Institute of Corporate Directors
Additionally, the Institute of Corporate Directors Malaysia (ICDM) was launched by SC in Malaysia on 1 October 2018 to serve as a one-stop professional institution for directors by directors to enhance board effectiveness. The ICDM is recognised and supported by SC, BNM, Bursa Malaysia and the Capital Market Development Fund and seeks to:
- promote for public benefit, excellence, integrity and the highest levels of skills and professional competence among corporate directors in Malaysia, and support board effectiveness through:
- the formulation of a director competency framework;
- a structured professional development pathway for directors; and
- the provision of a board and director effectiveness evaluation service by a panel of experts to organisations for objective and candid assessment;
- advocate the adoption and application of corporate governance practices in substance through, among other things, publication of materials, engagements, forums and workshops; and
- represent the interests of its members in relation to policy that affects members’ interests, and rights and obligations of directors.
The Malaysian Anti- Corruption Commission (Amendment) Act 2018, which came into force on 1 October 2018, introduces, among other things, corporate liability provisions (which will only take effect from June 2020) that will render commercial organisations, including foreign companies and partnerships conducting their business in Malaysia, liable for failure to prevent corruption. The law also extends to acts of corruption committed beyond the shores of Malaysia.

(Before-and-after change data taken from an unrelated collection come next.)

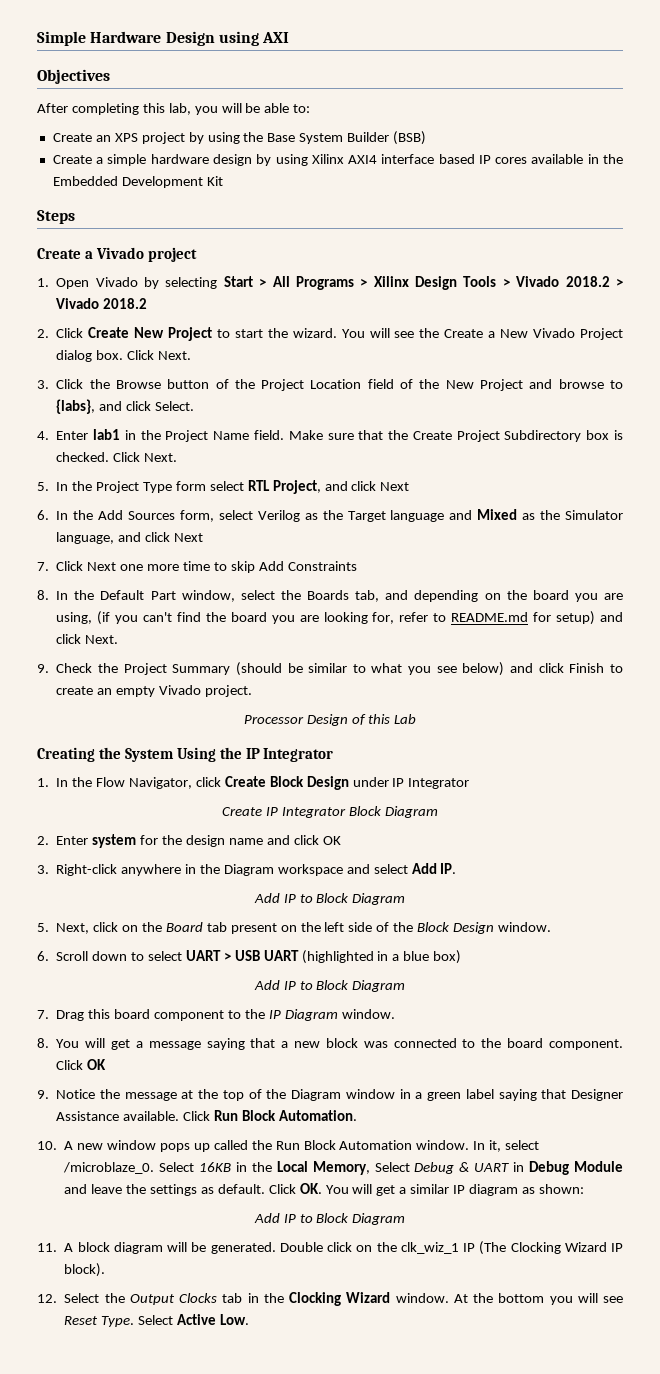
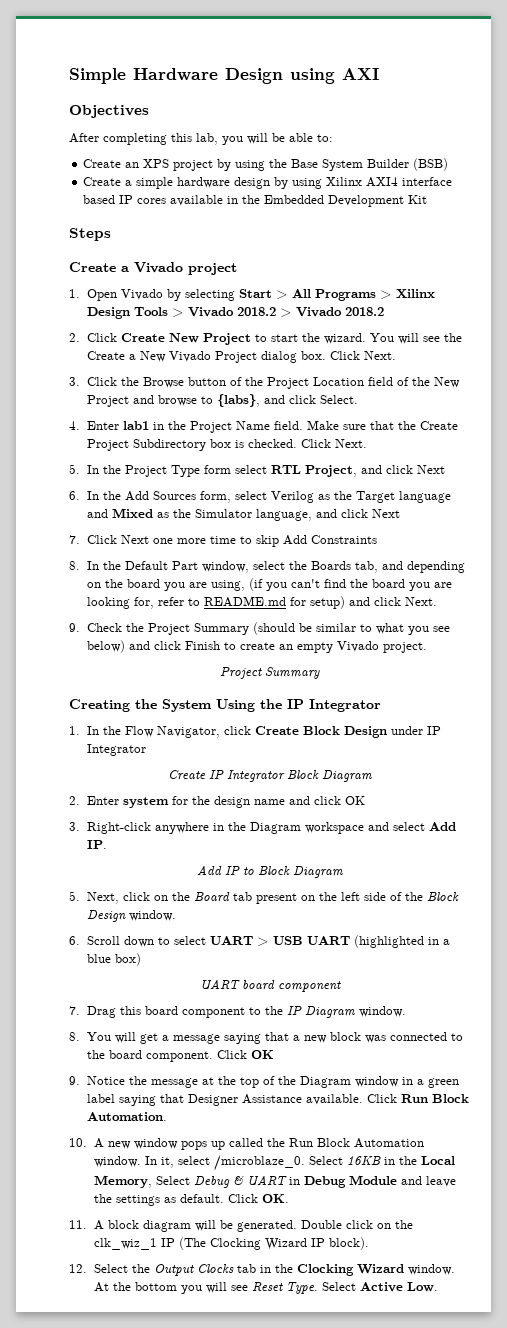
  9. Check the Project Summary (should be similar to what you see below) and click Finish to create an empty Vivado project.
- Processor Design of this Lab
+ Project Summary
  6. Scroll down to select UART > USB UART (highlighted in a blue box)
- Add IP to Block Diagram
+ UART board component
- Click OK. You will get a similar IP diagram as shown:
- Add IP to Block Diagram
+ Click OK.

This new law imposes criminal liability on a commercial organisation if a person associated with that organisation corruptly gives, offers or promises any gratification to any person with an intent to obtain or retain business or a business advantage for the commercial organisation.
Additionally, the Prime Minister of Malaysia has recently announced that the law in Malaysia would be amended to empower the Malaysian Anti-Corruption Commission to identify and reveal proxies, nominees and beneficial owners behind commercial organisations being investigated for corruption.
It was reported in late 2018 that Malaysia is on top of the leaderboard among ASEAN countries for having the highest number of women in the boardroom, and well on the way to achieve at least 30 per cent female representation in the top 100 public-listed companies by 2020. The 30% Club, set up in Malaysia in 2017, is a business group seeking to break the glass ceiling for women in top management and at board level. Additionally, the 30% Club seeks to uphold the MCCG, which provides, among other things, that the board of directors of large companies must have at least 30 per cent female directors.
The club also inspires debate and discussions at corporate leadership and board level on gender diversity and its benefits to business. The 30% Club assists corporate boards in their engagement of qualified, board-ready women as well as to support initiatives to build a pipeline of women in executive and non-executive roles.